ASHLAND —
As a clear indication that Kentucky’s economy is steadily improving, state revenue for the fiscal year ending June 30 surprised even the experts. In fact, the final numbers surpassed by $83 million the projections of the Consensus Forecasting Group, the panel of economic experts from state universities charged with projecting state revenue.
Under Kentucky law, the projections of the team of economic experts provide the numbers on which the Kentucky General Assembly bases its two-year budget, and if state revenue continues to exceed the panel’s projections, it may be possible for legislators to amend the lean budget they approved in April to increase spending in critical areas. The budget that went into effect July 1 cut spending in most state areas, including elementary and secondary education and the state’s system of higher education.
While the final figures are not in, Budget Director Mary Lassiter said the higher-than-expected revenue numbers mean the state likely ended the fiscal year with a surplus. If so, Lassiter said the money would be applied to necessary government expenses or deposited in the state’s rainy day fund.
Senate Republican Leader Robert Stivers said the revenue report reflects a balanced budget, good news at a time when the state’s top accountants are concerned about “continued volatility” in the economy.
“It gives us a little cushion, but very little, going into the next fiscal year,” Stivers said. “The raw numbers sound great to the individual, but when you take it as being just 1 percent of the overall state budget, it’s a small amount.”
The no-frills budget denied pay raises to Kentucky’s more than 30,000 state government workers and stripped cost-of-living increases from the pensions of government retirees. The budget requires 8.4 percent spending cuts for most government agencies in the coming year, an especially difficult task for agencies that have already trimmed their budgets by more than 30 percent over the past four years.

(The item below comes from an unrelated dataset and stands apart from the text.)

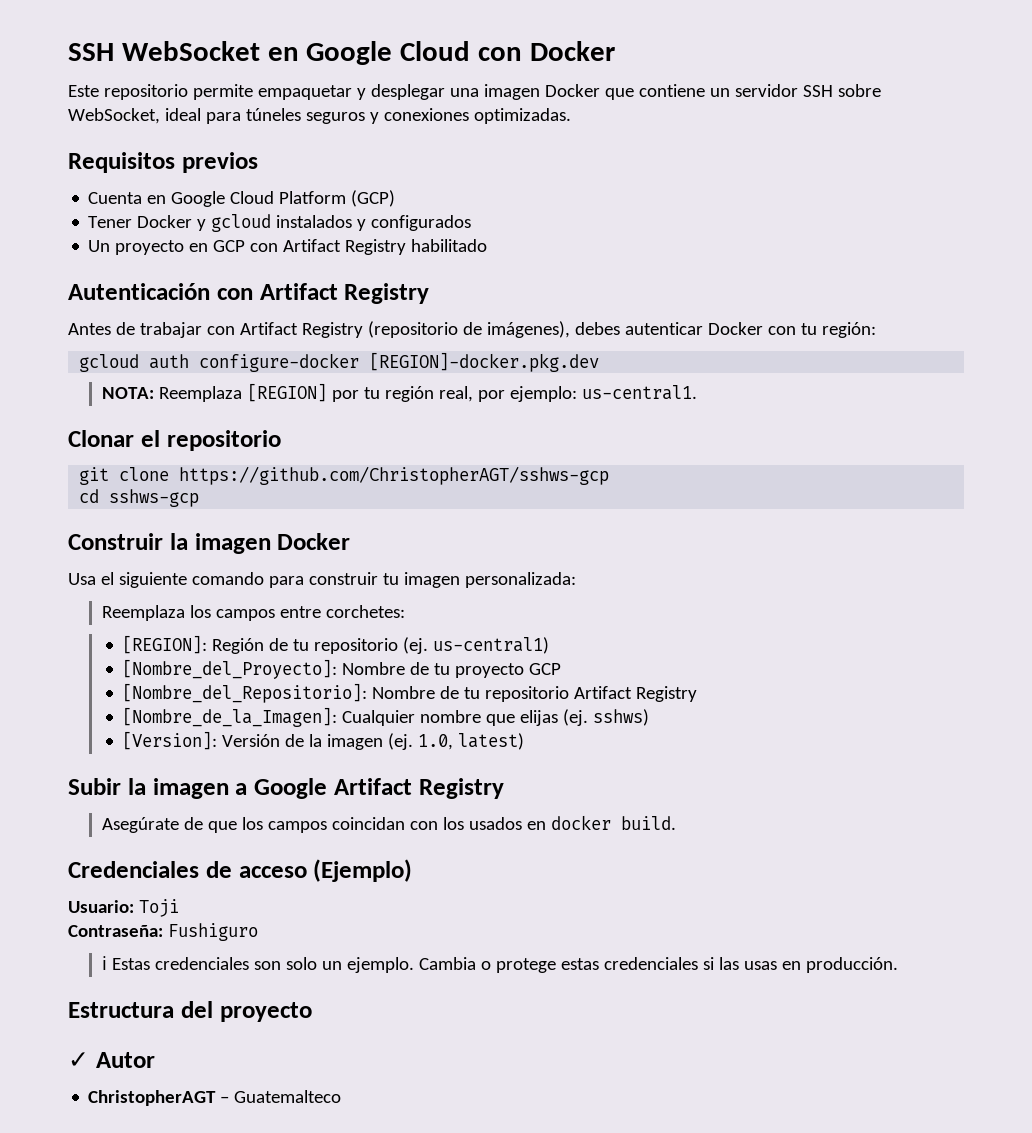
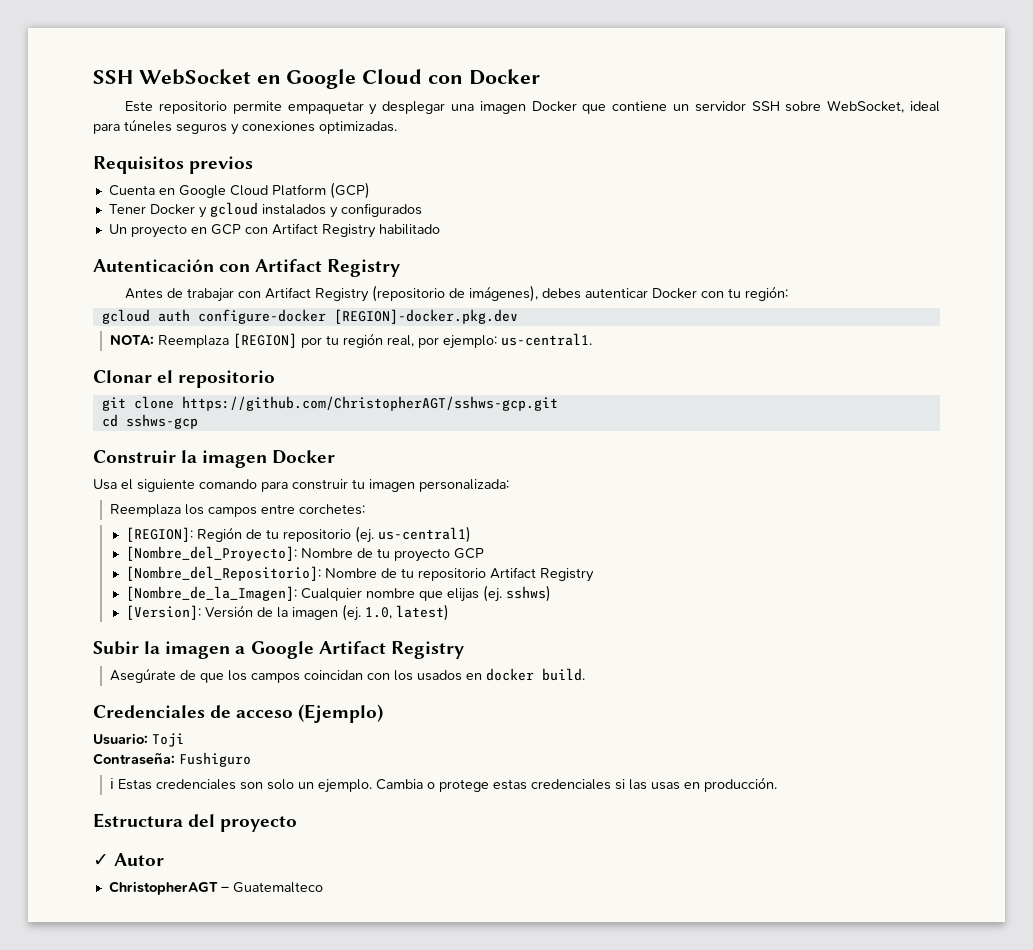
- git clone https://github.com/ChristopherAGT/sshws-gcp
+ git clone https://github.com/ChristopherAGT/sshws-gcp.git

Revenue for the fiscal year that just ended totaled $9 billion, which was 3.8 percent higher than the previous fiscal year. That’s far from robust growth, but it’s certainly is an improvement over recent years. Because revenue repeatedly fell short of the Consensus Forecasting Group’s projections in recent years, Gov. Steve Beshear and state legislators have been forced to order cuts in the budget in order to keep the it balanced as required by the Kentucky Constitution. The current numbers indicate Kentucky will not have to make cuts in its budget during the next two years, and it may even be able to add to the budget.
Most sources of state revenue showed improvement during the fiscal year that just ended. Kentucky’s biggest revenue producer of the past fiscal year was the individual income tax, which generated more than $3.5 billion, an increase of $94 million over the year before. The state’s sales tax generated $3 billion, up by $156 million the year before. Property taxes hit $530 million, up by $15 million.
The corporate income tax generated $374 million, up from $300 million. And the coal severance tax edged up slightly to $298 million from $296 million the year before. That increase came despite heavy losses in coal severance revenue between April and June.
Even one of the few sources of tax revenue to decline during the year is a positive. Revenue from the state’s tax on cigarettes fell by $7.4 million to $255 million. When the General Assembly doubled the state’s tax on cigarettes to 30 cents a pack, Beshear said the tax hike was more about encouraging people to stop smoking than about raising revenue. The declining revenue from the tax is a sure sign that it is having the desired effect.
It is much too early for the governor and the General Assembly to think about increasing spending based on the improved revenue picture, but there is reason for real hope.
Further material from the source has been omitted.